The decrease in Spot Bitcoin ETF has exceeded $1.25 billion over three days, while Ethereum has faced outflows of more than $600 million since last Friday, marking its last notable outflow on July 2nd.
Since the end of March, investors have withdrawn more assets than they have contributed in successive days.
At one point, Bitcoin dipped below $112,500, reaching its lowest level since July 10th, although it did show some recovery on Tuesday. Meanwhile, Ethereum fell to $3,380, marking its lowest point since the middle of the month.
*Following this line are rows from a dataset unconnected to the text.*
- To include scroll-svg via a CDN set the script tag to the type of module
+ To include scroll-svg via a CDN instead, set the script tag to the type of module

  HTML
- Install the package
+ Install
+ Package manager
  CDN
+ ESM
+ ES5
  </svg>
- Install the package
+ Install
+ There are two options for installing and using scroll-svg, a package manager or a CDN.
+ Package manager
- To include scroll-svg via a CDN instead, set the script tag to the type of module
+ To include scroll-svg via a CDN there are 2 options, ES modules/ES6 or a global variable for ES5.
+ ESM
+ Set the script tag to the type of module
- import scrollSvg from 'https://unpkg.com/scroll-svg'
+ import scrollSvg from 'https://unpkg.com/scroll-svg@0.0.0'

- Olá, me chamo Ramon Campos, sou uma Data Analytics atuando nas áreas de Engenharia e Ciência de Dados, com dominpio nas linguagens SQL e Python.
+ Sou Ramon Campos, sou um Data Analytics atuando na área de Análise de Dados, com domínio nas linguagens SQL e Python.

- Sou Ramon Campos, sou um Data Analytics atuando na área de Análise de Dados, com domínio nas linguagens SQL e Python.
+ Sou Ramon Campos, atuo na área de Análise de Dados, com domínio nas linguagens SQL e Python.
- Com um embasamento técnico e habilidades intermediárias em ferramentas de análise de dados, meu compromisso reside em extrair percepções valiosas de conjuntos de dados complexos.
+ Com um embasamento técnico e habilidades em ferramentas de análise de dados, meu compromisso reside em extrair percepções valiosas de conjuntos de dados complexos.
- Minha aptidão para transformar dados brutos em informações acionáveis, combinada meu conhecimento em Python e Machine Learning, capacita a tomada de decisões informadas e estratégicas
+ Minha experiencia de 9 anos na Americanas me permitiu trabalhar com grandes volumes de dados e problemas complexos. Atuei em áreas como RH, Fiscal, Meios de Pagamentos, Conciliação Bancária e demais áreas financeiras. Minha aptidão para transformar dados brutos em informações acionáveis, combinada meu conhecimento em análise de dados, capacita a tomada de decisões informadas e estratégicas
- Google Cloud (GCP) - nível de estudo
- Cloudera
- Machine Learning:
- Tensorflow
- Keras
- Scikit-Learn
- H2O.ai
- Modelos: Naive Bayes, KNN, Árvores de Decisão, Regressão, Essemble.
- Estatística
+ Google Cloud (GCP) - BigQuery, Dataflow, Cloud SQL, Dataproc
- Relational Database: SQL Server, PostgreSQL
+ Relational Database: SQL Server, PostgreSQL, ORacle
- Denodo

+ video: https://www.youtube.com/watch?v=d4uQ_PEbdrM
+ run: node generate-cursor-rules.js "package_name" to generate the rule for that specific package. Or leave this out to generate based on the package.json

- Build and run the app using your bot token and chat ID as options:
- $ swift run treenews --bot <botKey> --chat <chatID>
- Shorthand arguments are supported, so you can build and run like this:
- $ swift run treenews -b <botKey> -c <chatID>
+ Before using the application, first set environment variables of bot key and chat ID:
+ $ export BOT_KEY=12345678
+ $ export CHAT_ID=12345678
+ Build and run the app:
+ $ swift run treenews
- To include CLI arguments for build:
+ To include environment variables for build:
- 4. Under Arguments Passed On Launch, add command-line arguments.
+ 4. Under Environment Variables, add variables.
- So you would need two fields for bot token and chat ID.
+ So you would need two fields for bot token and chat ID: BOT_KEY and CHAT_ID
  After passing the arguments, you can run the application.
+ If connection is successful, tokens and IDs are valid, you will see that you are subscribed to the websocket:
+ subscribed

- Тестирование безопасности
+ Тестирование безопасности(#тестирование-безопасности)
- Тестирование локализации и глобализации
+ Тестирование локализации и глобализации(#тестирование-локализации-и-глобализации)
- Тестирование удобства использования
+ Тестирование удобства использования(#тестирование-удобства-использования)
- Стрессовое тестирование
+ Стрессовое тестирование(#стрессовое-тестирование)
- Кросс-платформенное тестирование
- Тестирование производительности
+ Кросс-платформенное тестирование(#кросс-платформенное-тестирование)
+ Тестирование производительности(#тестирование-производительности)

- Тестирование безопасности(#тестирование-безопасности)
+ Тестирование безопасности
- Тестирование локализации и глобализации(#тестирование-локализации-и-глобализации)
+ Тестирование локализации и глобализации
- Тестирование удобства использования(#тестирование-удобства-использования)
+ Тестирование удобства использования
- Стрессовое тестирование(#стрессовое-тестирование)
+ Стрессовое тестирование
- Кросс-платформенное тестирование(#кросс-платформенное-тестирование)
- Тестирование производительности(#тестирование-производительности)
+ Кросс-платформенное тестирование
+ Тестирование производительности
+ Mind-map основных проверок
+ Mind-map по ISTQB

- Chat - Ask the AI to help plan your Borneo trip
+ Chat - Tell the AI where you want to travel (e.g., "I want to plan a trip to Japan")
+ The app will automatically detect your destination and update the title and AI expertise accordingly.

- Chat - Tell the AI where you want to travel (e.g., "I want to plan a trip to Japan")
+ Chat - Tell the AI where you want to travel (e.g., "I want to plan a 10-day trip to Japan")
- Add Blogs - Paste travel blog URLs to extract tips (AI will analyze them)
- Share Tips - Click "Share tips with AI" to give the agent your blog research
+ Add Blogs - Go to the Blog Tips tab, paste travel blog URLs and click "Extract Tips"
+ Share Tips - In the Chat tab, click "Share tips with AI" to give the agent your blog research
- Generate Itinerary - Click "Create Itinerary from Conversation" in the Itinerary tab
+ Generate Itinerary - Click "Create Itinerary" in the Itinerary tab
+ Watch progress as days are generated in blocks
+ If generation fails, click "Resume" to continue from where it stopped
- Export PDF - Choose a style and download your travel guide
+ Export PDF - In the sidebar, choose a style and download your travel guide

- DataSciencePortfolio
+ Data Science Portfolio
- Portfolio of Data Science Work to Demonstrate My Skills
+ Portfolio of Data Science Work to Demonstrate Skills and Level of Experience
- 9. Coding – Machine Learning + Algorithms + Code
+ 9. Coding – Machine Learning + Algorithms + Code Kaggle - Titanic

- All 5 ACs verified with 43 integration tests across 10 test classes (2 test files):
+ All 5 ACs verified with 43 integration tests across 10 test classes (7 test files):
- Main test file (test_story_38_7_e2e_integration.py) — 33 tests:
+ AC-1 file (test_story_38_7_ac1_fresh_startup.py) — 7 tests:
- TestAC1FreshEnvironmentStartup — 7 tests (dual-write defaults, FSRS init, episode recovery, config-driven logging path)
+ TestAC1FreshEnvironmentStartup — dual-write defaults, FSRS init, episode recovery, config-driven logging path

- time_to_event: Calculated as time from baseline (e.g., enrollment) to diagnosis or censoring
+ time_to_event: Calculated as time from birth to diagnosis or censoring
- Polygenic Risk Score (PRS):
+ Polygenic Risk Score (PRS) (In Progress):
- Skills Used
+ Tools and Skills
There were indicators of bubbles in the global market towards the end of July, including a spike in meme stock trading and increased activity with penny stocks.
Comments were made about how signs of slow growth in the U.S. economy have dampened investor enthusiasm, contributing to the recent asset drawdown.
During the previous week, both major cryptocurrencies have been on a decline. Factors such as a cooler-than-expected job report, changes in leadership within the agency gathering this data, and heightened tensions from the Trump administration’s trade actions played a role.
Nevertheless, Pandl mentioned that the recent withdrawals from crypto exchanges are relatively small in the context of larger financial market pullbacks. The Bitcoin ETP outflow has been about 1% of total assets, whereas U.S. Equity ETFs saw around 2% pull out.
Balchunas pointed out that the outflows were relatively minor compared to the funds’ size, particularly referencing the BlackRock Islands Bitcoin Trust (IBIT), which continues to attract significant investments at a fast pace.
IBIT has observed about 295 million in inflows over the past couple of days, which is around 1.5% of the total assets since April 7th.
Balkanas advised that while one should expect some fluctuations—up to 10%—it doesn’t mean one shouldn’t remain optimistic: “These outflows are just minor against the overall picture. With all the trading stuff going on, it’s really hard to predict every little dip that occurs.”